Several studies showed a 100% resistance to commonly prescribed drugs in Zambia, as well as multidrug resistance amongst clinical isolates. This review highlights concerns relating to the use of common antimicrobials as the choice for optimal therapy of common pathogens in Zambia. Our study highlights concern regarding second-line treatment options, such as azithromycin for cholera, in the country have also been highlighted by this study. However, the high rate of antimicrobial resistance does bring into question the testing methods and accuracy of the testing in Zambia as there may have been sample contaminations at certain studies since there were a variety of contradicting results, as seen with penicillin, cephalosporins, monobactams, and carbapenems use for S. aureus ranging from 0% resistance to 100% resistance for second line antibiotics (gentamicin, ceftazidime, nalidixic acid and norfloxacin). Similarly, it was noted that resistance has emerged and been detected for K. pneumonia and E. coli. The results vary widely, however majority shows resistance greater than 50% for both these organisms. These findings demonstrate antibiotic resistance, regardless of testing method, site, year and region, to new and extended spectrum, more efficacious antibiotics.

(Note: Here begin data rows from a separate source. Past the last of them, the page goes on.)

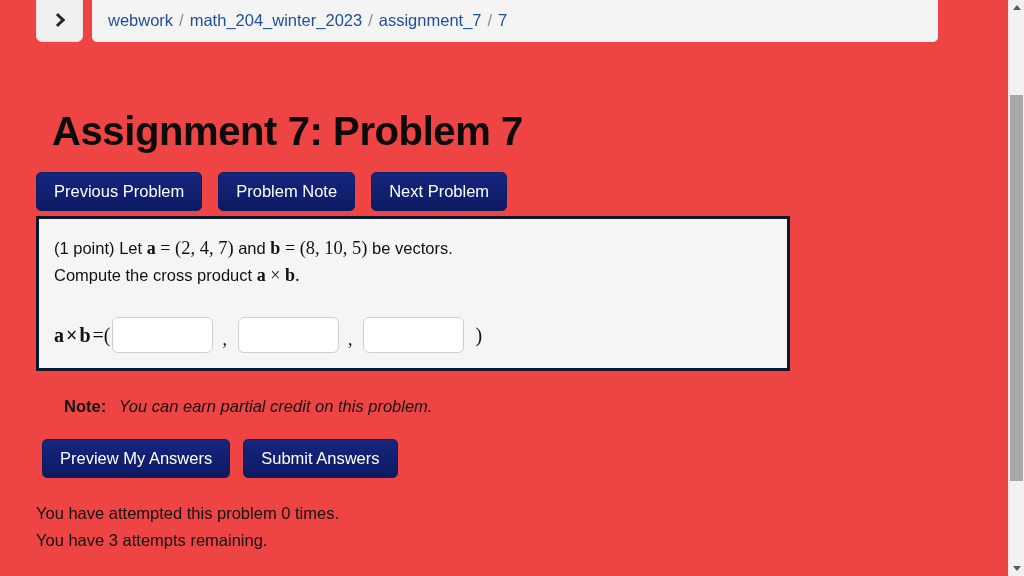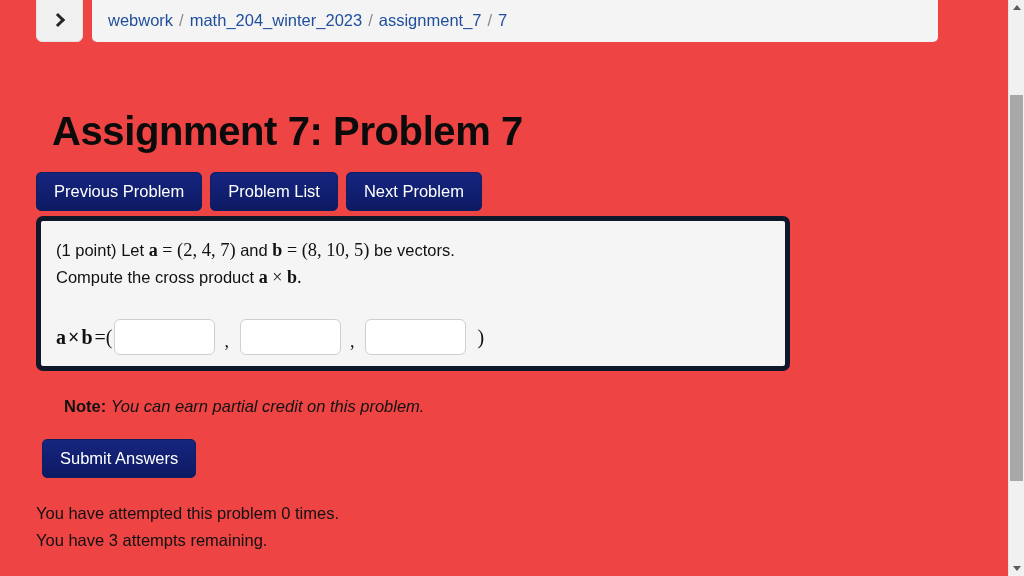--- a/index.html
+++ b/index.html
@@ -94,7 +94,7 @@
     left: 36px;
     top: 172px;
     display: flex;
-    gap: 8px;
+    gap: 16px;
   }
   .wwbtn {
     font-family: "Liberation Sans", sans-serif;

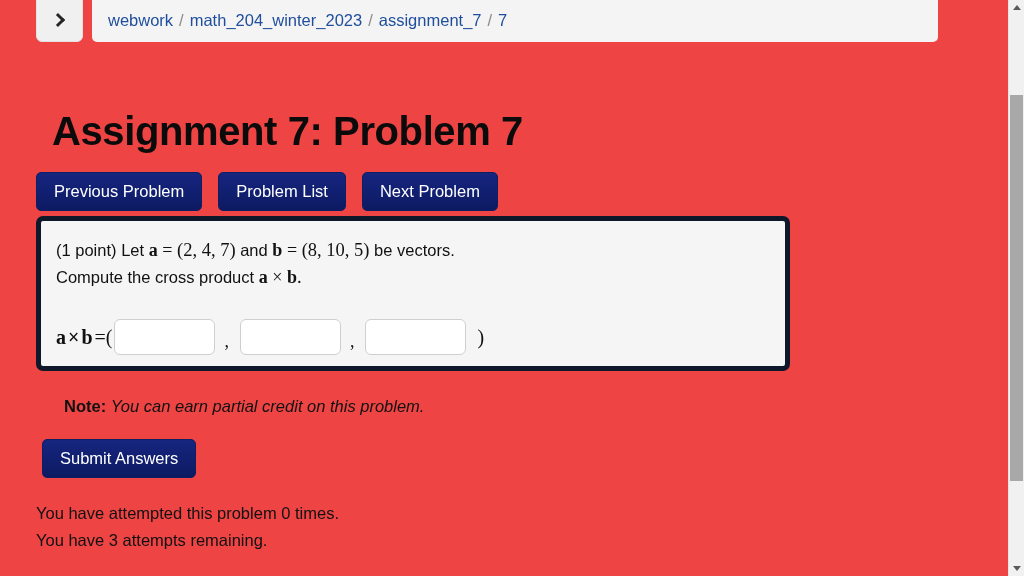--- a/index.html
+++ b/index.html
@@ -273,7 +273,7 @@
 
     <div class="nav-btns">
       <button class="wwbtn">Previous Problem</button>
-      <button class="wwbtn">Problem List</button>
+      <button class="wwbtn">Problem Note</button>
       <button class="wwbtn">Next Problem</button>
     </div>
 

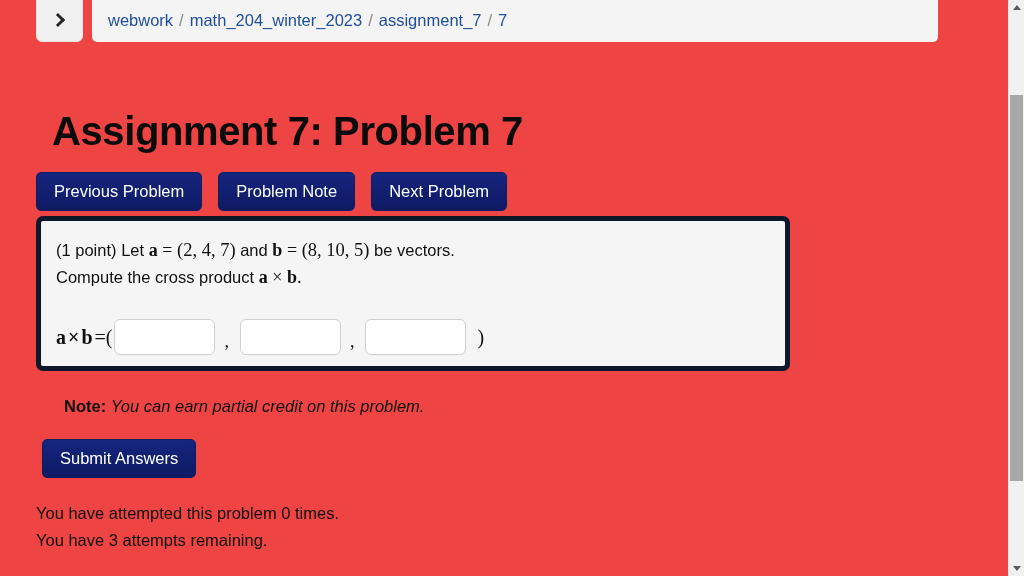--- a/index.html
+++ b/index.html
@@ -117,8 +117,8 @@
     width: 754px;
     height: 155px;
     background: #f5f5f5;
-    border: 5px solid #0f172a;
-    border-radius: 7px;
+    border: 3px solid #0f172a;
+    border-radius: 0;
   }
   .prob-text {
     position: absolute;

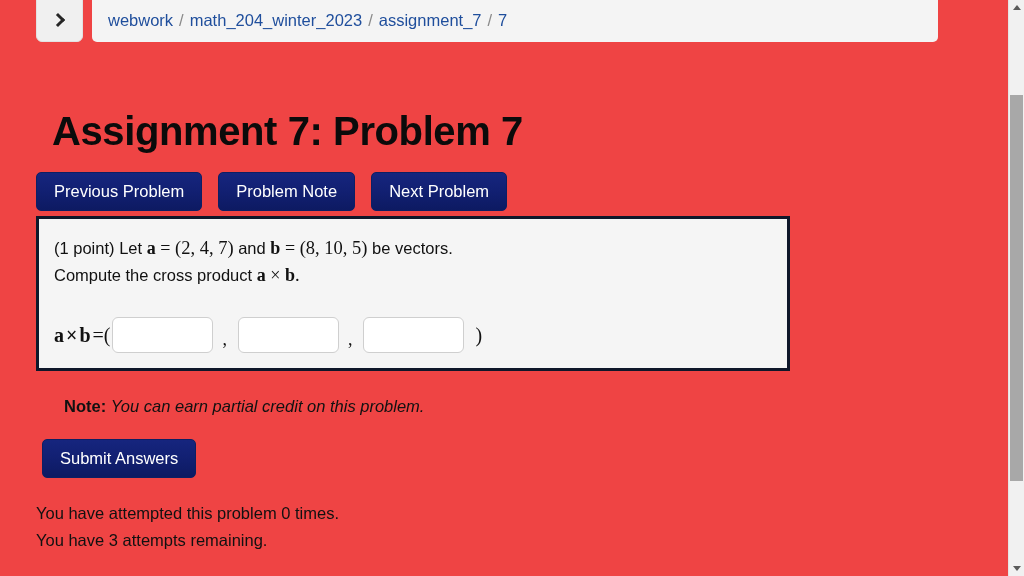--- a/index.html
+++ b/index.html
@@ -190,7 +190,7 @@
     color: #111;
   }
   .note-label { font-weight: bold; margin-left: 28px; }
-  .note-text { font-style: italic; }
+  .note-text { font-style: italic; margin-left: 8px; }
 
   
   .action-btns {

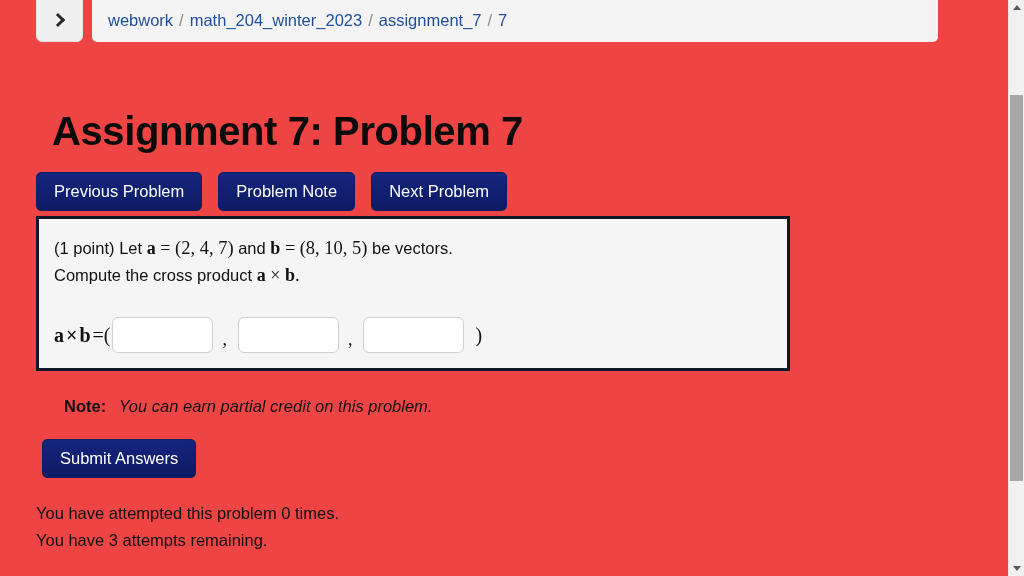--- a/index.html
+++ b/index.html
@@ -320,6 +320,7 @@
     </div>
 
     <div class="action-btns">
+      <button class="wwbtn">Preview My Answers</button>
       <button class="wwbtn">Submit Answers</button>
     </div>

The most common pathogen identified across the human-animal-environmental sectors was S. aureus. S. aureus is frequently found on the human skin and is recognized as the main contributor of infections in humans [50]. There are high rates of AMR to gentamycin, ceftazidime, amoxicillin-clavulanic acid, cotrimoxazole, nalidixic acid, norfloxacin and oxacillin found in this study. Gentamycin, ceftazidime (third generation cephalosporin) and the fluoroquinolones (nalidixic acid and norfloxacin) are considered second line for Staphylococcus spp. This finding is a serious concern as we see a prominent resistance rate across multiple studies.

Special consideration needs to be addressed in Zambia regarding the surveillance techniques across the several regions. It is imperative to include rural and urban informal settlements, as well as community studies. To prevent an AMR pandemic, it is important to establish surveillance systems that also address and incorporate investigations into the knowledge, attitudes and practices across the human, animal and environmental sectors. It is also recommended to establish systems to map antimicrobial use, resistance profiles and genetics. No known system to address AMR mapping is in place in Zambia at the time of this review. Studies on antifungals, a group that is neglected, should be considered a field of interest. Researchers should be encouraged to collaborate within the human-animal-environmental sectors and conduct studies from a One Health perspective; as well as establish appropriate means to ensure a system can be in place to potentiate future studies on AMR in Zambia.

Our research is one of the first systematic reviews to assess antimicrobial resistance in Zambia. Our results provide critical information that can be used towards policy development and patient management. The different sectors should be more involved and share information to ensure that there is a holistic approach when it comes to combatting AMR.

Conclusion

To safeguard our current collection of antibiotics it is imperative to address the gaps in AMR diagnostic standardization and reporting; and improve surveillance, stewardship, infection control, and implementations of updated treatment guidelines and monitoring. Overall, this review suggests that improved standardization of antimicrobial susceptibility testing in Zambia could help to better delineate AMR patterns and allow comparisons across different locations and allow tracking of AMR evolution over time.

The findings further emphasize the need to address and implement effective AMR surveillance through continued data sharing, multidisciplinary collaborations, and coordination of all stakeholders—using the One Health Approach. This is essential to understand and manage the AMR national burden especially in Zambia.